## Work instruction
Leaving out the pictures, restate each record below word for word.

-- Provided information follows --

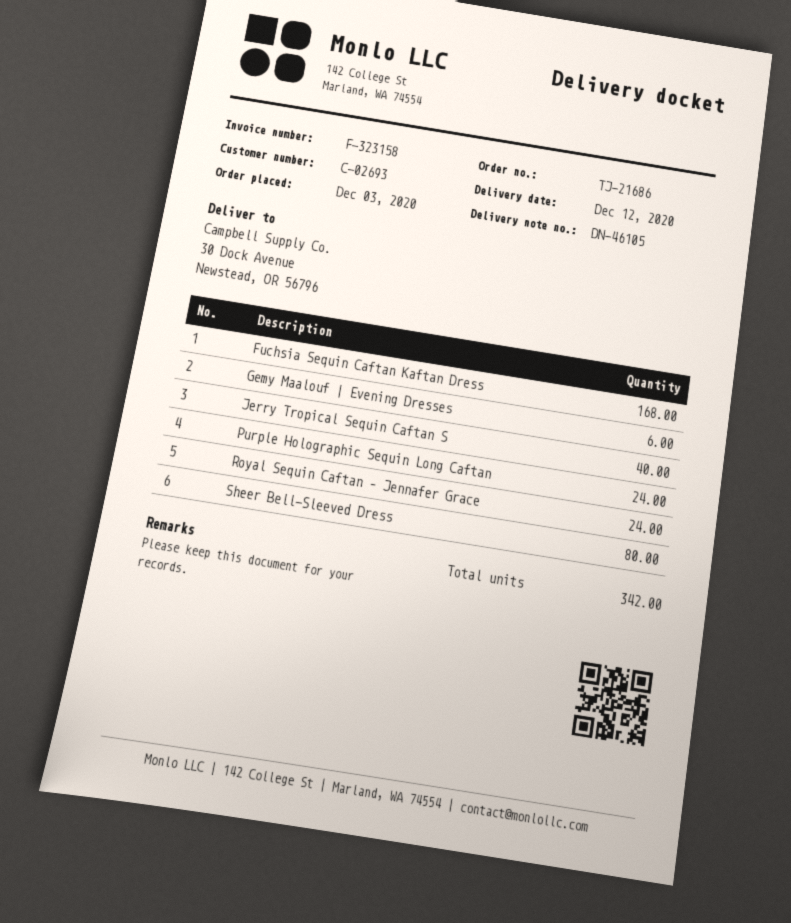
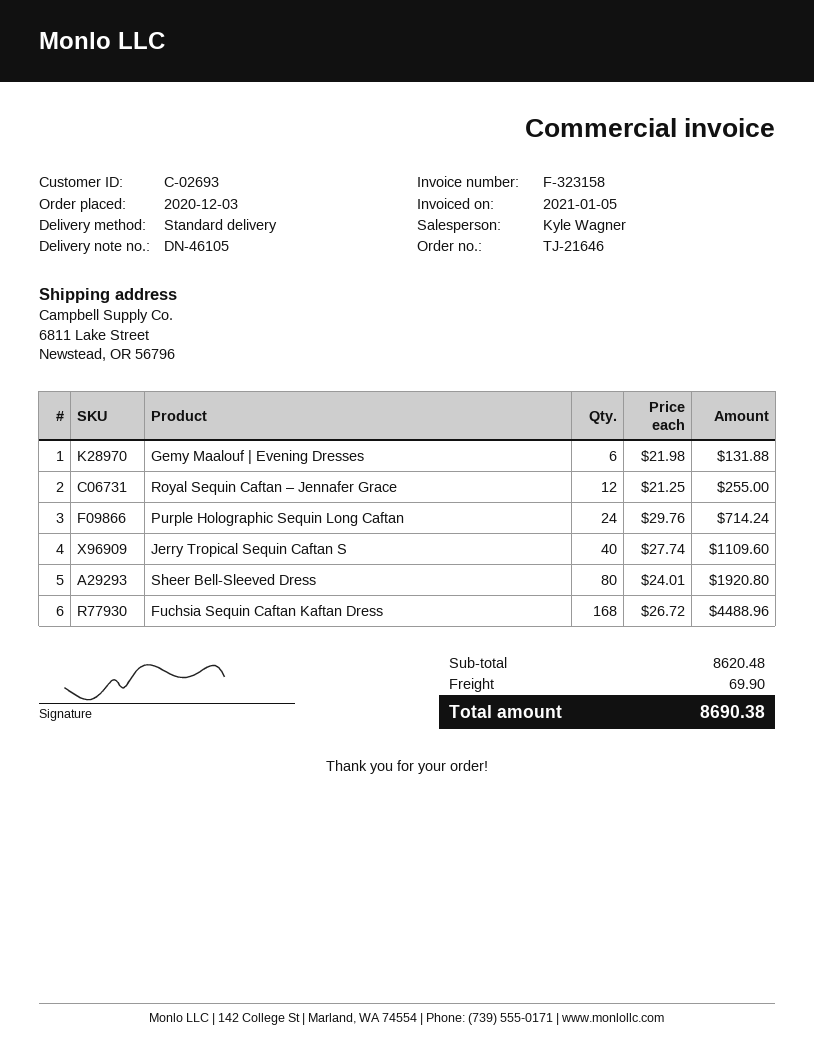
order number: TJ-21686 -> TJ-21646
ship to: 30 Dock Avenue, Newstead, OR 56796 -> 6811 Lake Street, Newstead, OR 56796
Royal Sequin Caftan – Jennafer Grace: 24 -> 12

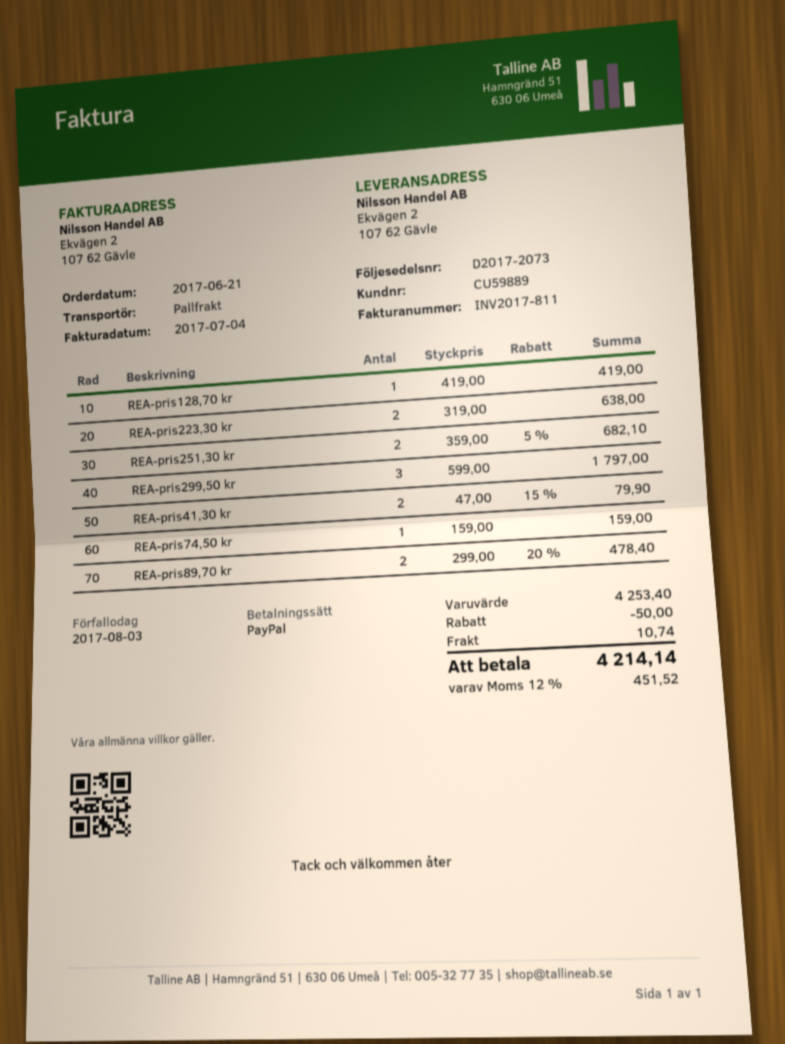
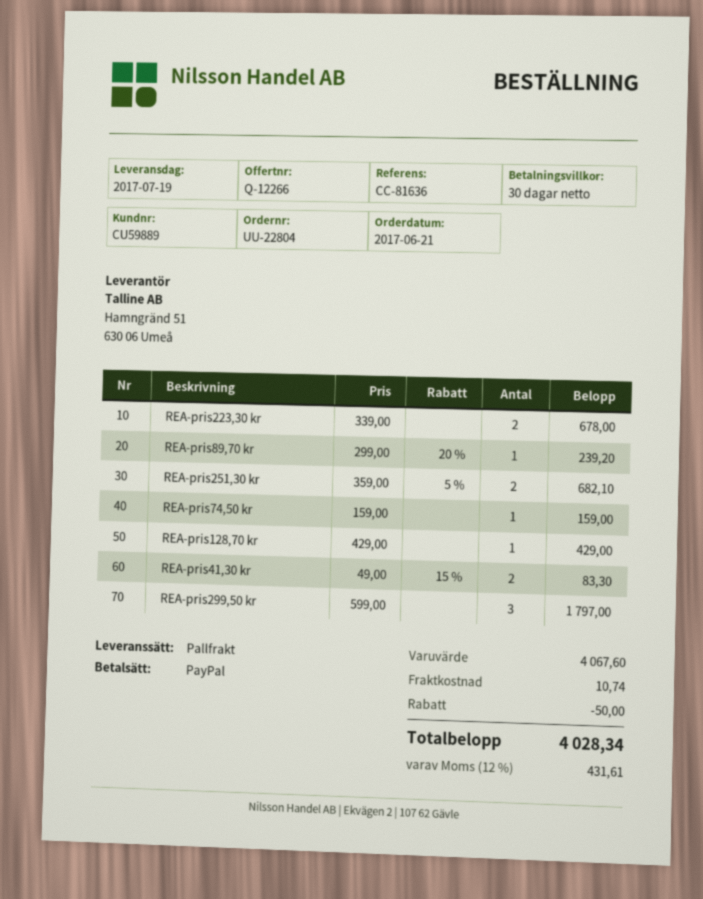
REA-pris128,70 kr: 1 x 419.00 = 419.00 -> 1 x 429.00 = 429.00
REA-pris223,30 kr: 2 x 319.00 = 638.00 -> 2 x 339.00 = 678.00
REA-pris41,30 kr: 2 x 47.00 - 15% = 79.90 -> 2 x 49.00 - 15% = 83.30
REA-pris89,70 kr: 2 x 299.00 - 20% = 478.40 -> 1 x 299.00 - 20% = 239.20
subtotal: 4253.40 -> 4067.60
tax: 12% = 451.52 -> 12% = 431.61
total: 4214.14 -> 4028.34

-- Provided information concluded --

## Answer box
order number: TJ-21686 -> TJ-21646
ship to: 30 Dock Avenue, Newstead, OR 56796 -> 6811 Lake Street, Newstead, OR 56796
Royal Sequin Caftan – Jennafer Grace: 24 -> 12

REA-pris128,70 kr: 1 x 419.00 = 419.00 -> 1 x 429.00 = 429.00
REA-pris223,30 kr: 2 x 319.00 = 638.00 -> 2 x 339.00 = 678.00
REA-pris41,30 kr: 2 x 47.00 - 15% = 79.90 -> 2 x 49.00 - 15% = 83.30
REA-pris89,70 kr: 2 x 299.00 - 20% = 478.40 -> 1 x 299.00 - 20% = 239.20
subtotal: 4253.40 -> 4067.60
tax: 12% = 451.52 -> 12% = 431.61
total: 4214.14 -> 4028.34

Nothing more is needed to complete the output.